Begin at the line below that has "- Create an" and stop after the line that has "time to time". Please restate only those lines, word for word.

[DATA PROVIDED]
● ● ● ● ●
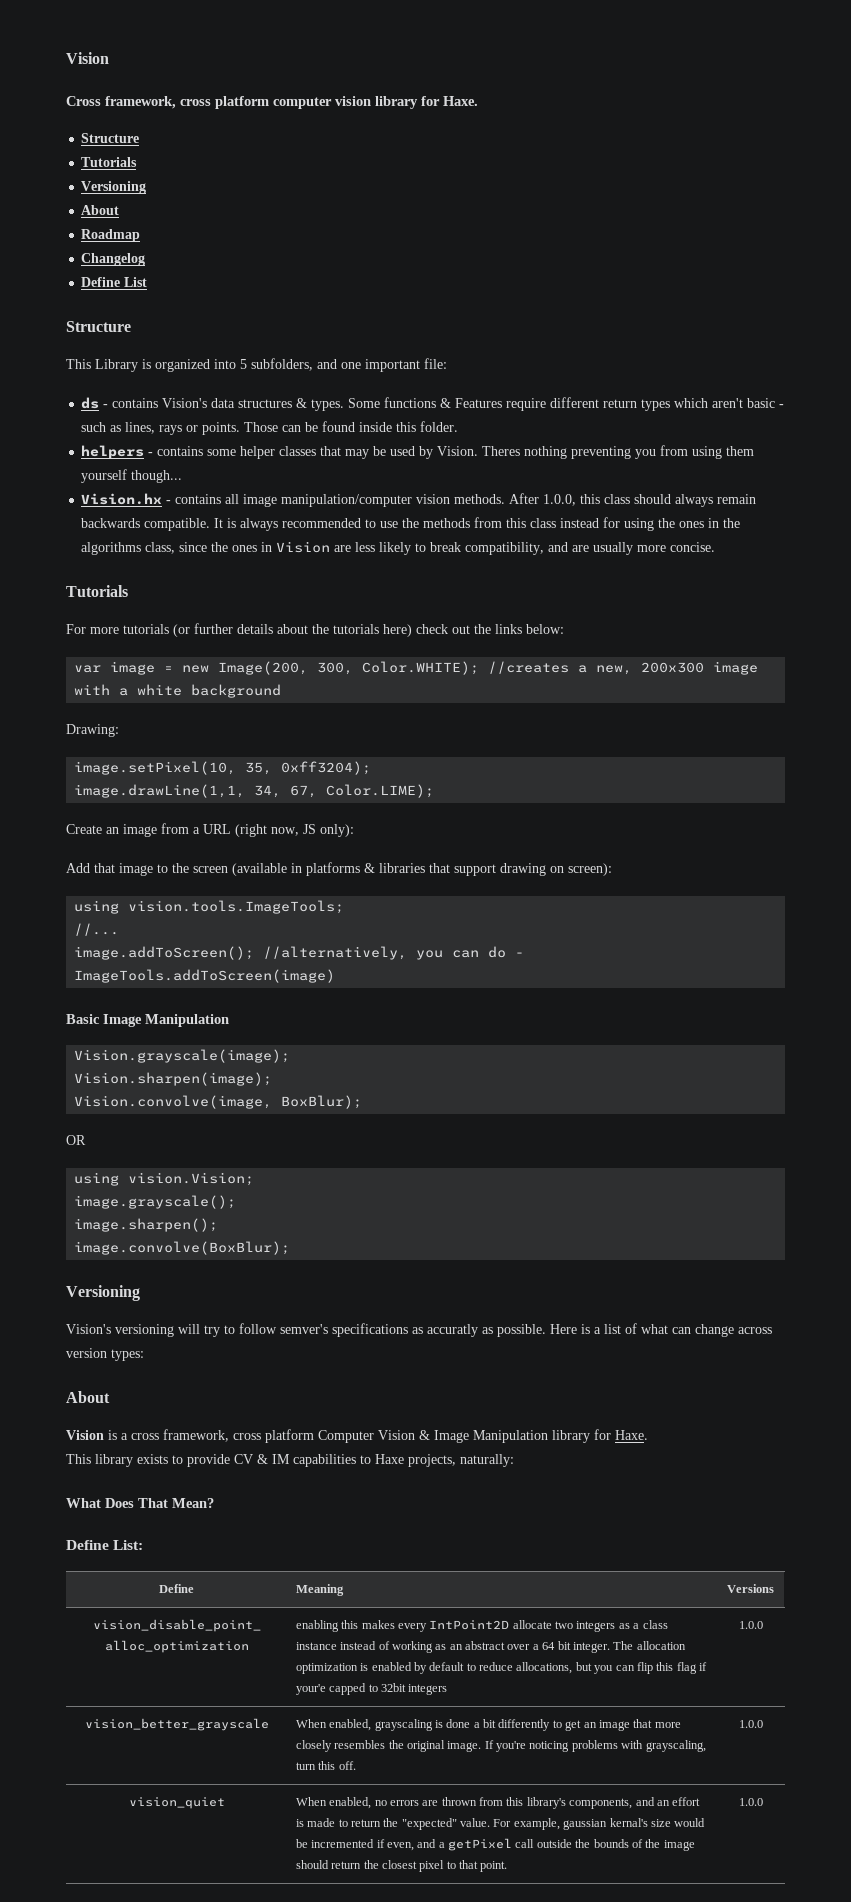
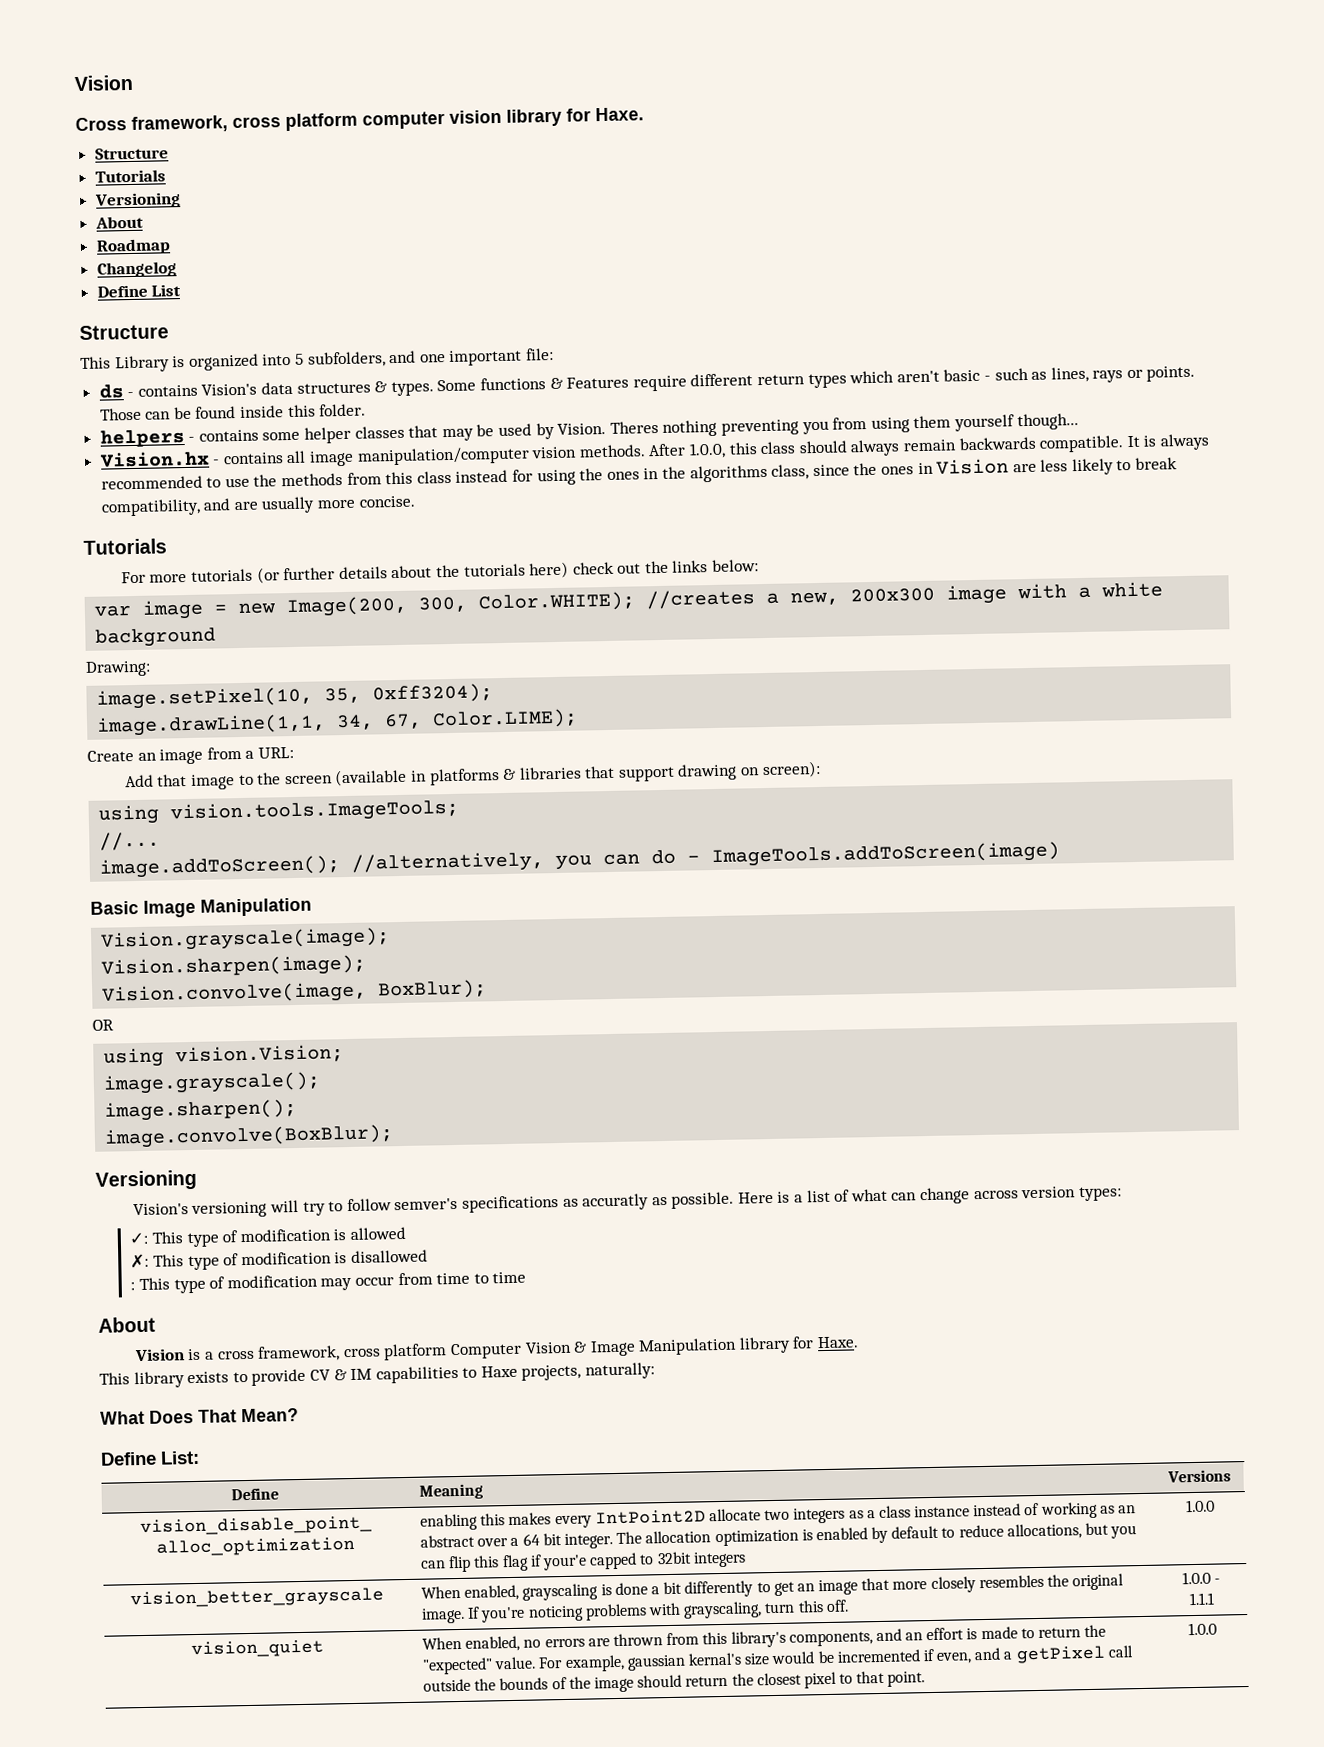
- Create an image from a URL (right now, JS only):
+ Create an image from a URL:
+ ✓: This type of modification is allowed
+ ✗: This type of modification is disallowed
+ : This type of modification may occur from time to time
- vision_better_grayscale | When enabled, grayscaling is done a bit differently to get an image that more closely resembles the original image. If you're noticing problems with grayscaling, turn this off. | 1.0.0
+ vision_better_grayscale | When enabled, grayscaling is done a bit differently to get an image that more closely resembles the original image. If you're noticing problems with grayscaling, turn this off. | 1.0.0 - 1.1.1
● ● ● ● ●
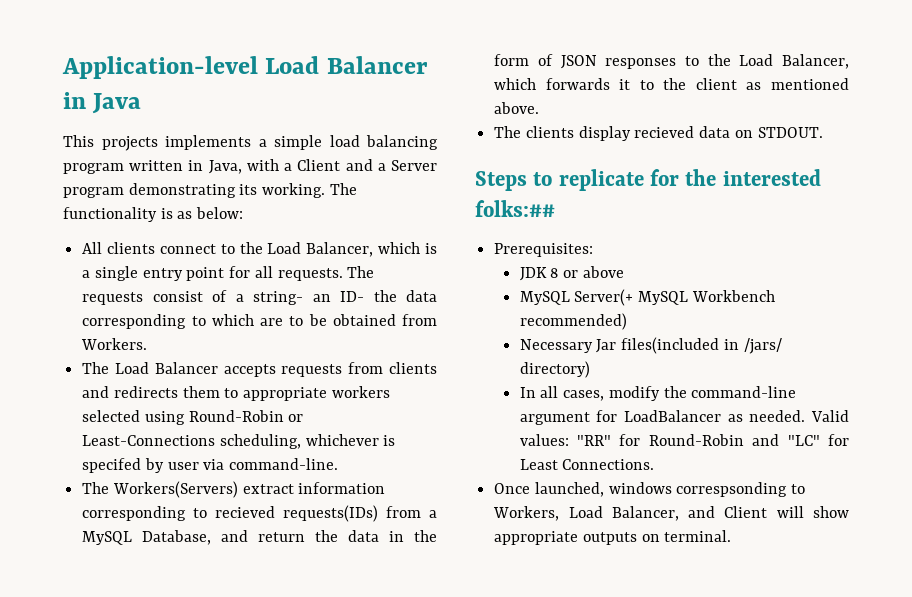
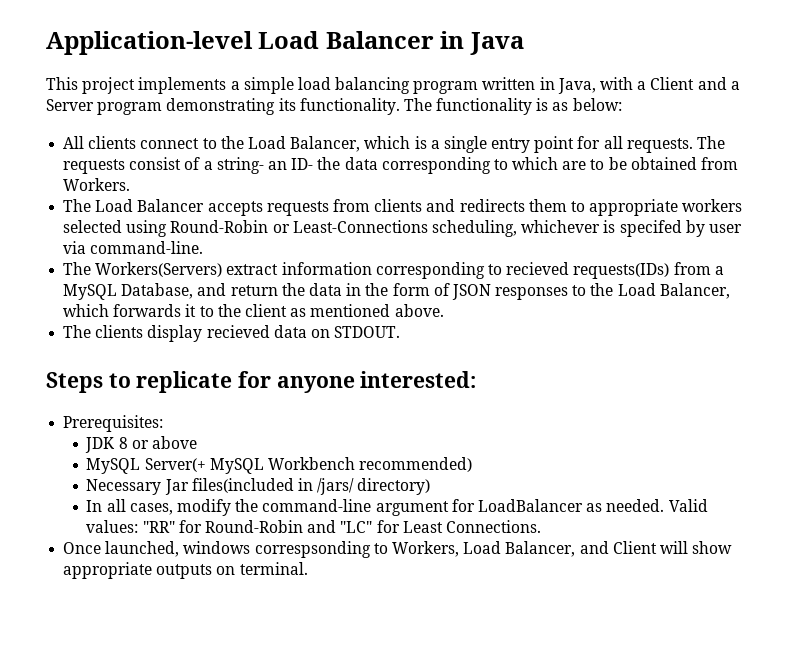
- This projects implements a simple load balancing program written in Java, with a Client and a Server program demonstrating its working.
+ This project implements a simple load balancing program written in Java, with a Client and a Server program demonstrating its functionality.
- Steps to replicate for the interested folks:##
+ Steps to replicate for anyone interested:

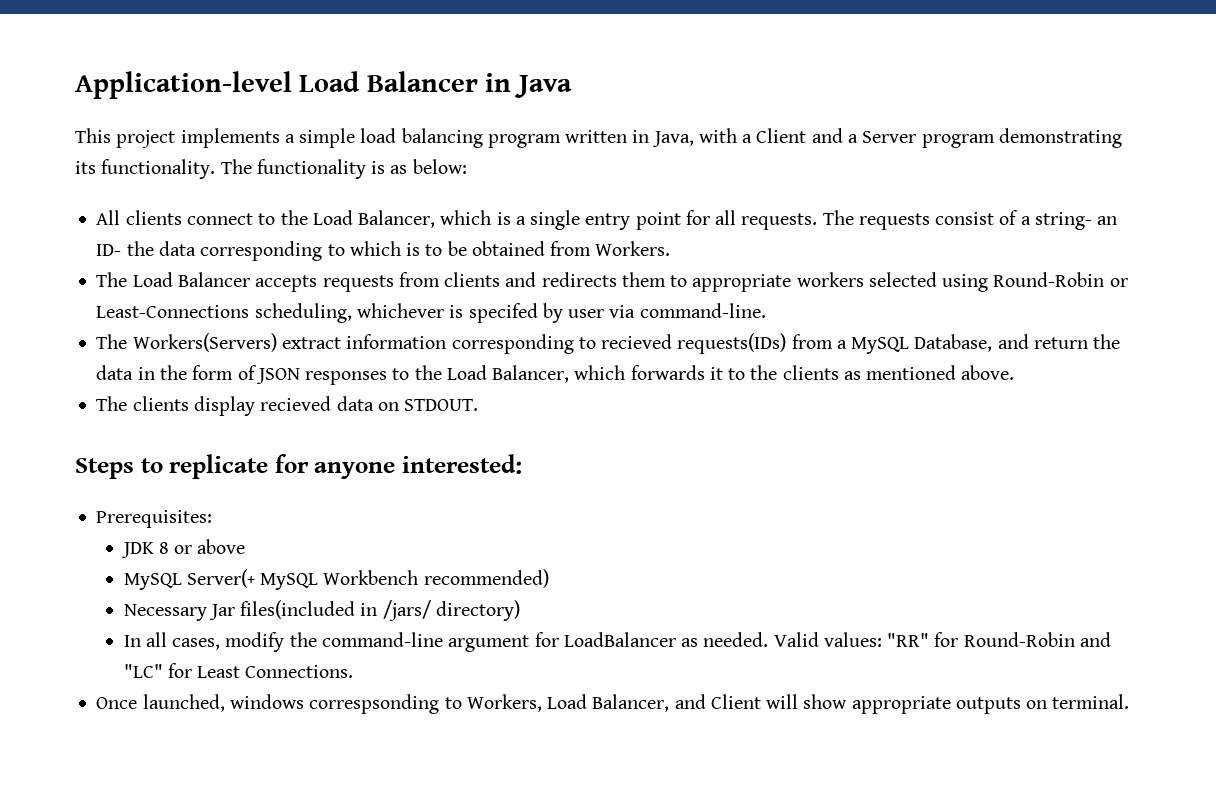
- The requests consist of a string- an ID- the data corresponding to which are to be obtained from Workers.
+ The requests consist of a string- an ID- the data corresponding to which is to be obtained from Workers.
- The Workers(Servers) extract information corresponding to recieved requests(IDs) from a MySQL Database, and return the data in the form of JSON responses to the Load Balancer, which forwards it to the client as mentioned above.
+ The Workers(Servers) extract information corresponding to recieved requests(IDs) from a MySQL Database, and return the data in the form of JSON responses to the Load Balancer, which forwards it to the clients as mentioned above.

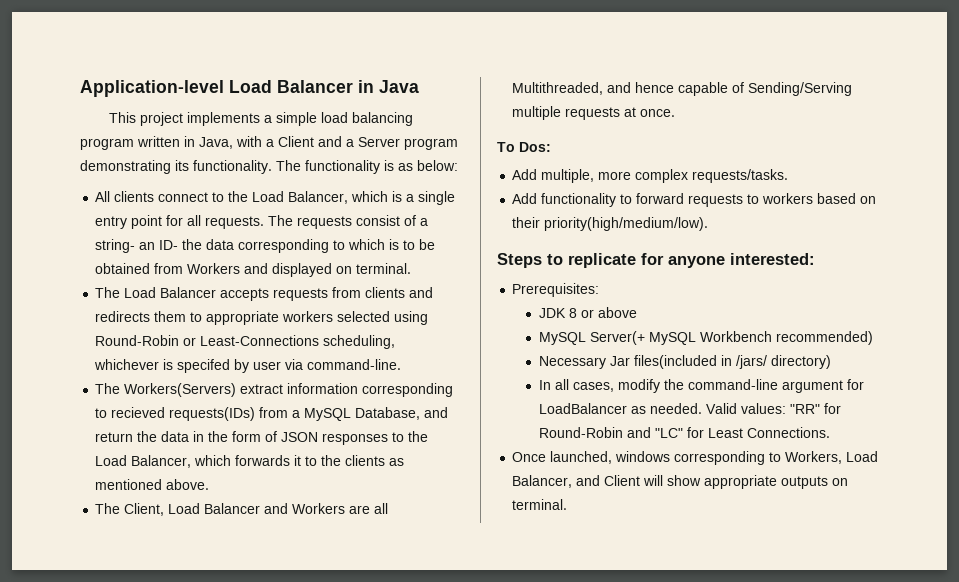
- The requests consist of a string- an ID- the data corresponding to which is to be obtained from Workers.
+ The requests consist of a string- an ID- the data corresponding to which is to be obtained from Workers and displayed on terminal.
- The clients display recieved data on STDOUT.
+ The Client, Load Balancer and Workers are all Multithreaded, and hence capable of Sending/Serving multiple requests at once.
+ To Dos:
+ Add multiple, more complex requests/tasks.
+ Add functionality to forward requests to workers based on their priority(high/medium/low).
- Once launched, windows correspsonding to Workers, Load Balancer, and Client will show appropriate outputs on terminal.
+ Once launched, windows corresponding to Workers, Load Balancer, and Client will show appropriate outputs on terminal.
● ● ● ● ●
[EXPECTED ANSWER]
- Create an image from a URL (right now, JS only):
+ Create an image from a URL:
+ ✓: This type of modification is allowed
+ ✗: This type of modification is disallowed
+ : This type of modification may occur from time to time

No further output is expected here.